Exercise details ▸
Find the lines in the records that carry the word "none". Copy each one.

Given entries ▸

□ □ □ □ □ □ □

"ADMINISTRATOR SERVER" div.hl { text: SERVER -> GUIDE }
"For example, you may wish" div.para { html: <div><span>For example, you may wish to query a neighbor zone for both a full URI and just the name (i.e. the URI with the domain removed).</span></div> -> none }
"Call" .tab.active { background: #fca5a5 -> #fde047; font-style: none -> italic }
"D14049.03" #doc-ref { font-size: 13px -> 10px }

□ □ □ □ □ □ □

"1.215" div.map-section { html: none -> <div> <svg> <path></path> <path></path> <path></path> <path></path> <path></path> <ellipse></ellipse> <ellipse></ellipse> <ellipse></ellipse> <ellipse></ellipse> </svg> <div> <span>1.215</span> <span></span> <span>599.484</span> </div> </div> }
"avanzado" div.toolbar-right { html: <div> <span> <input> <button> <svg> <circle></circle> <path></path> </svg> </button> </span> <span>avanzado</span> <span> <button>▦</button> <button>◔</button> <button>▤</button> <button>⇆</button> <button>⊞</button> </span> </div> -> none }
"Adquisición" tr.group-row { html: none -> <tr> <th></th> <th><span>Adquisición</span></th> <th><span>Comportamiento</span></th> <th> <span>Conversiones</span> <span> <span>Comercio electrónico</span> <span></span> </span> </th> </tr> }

□ □ □ □ □ □ □

Solution below ▸
"For example, you may wish" div.para { html: <div><span>For example, you may wish to query a neighbor zone for both a full URI and just the name (i.e. the URI with the domain removed).</span></div> -> none }
"Call" .tab.active { background: #fca5a5 -> #fde047; font-style: none -> italic }
"1.215" div.map-section { html: none -> <div> <svg> <path></path> <path></path> <path></path> <path></path> <path></path> <ellipse></ellipse> <ellipse></ellipse> <ellipse></ellipse> <ellipse></ellipse> </svg> <div> <span>1.215</span> <span></span> <span>599.484</span> </div> </div> }
"avanzado" div.toolbar-right { html: <div> <span> <input> <button> <svg> <circle></circle> <path></path> </svg> </button> </span> <span>avanzado</span> <span> <button>▦</button> <button>◔</button> <button>▤</button> <button>⇆</button> <button>⊞</button> </span> </div> -> none }
"Adquisición" tr.group-row { html: none -> <tr> <th></th> <th><span>Adquisición</span></th> <th><span>Comportamiento</span></th> <th> <span>Conversiones</span> <span> <span>Comercio electrónico</span> <span></span> </span> </th> </tr> }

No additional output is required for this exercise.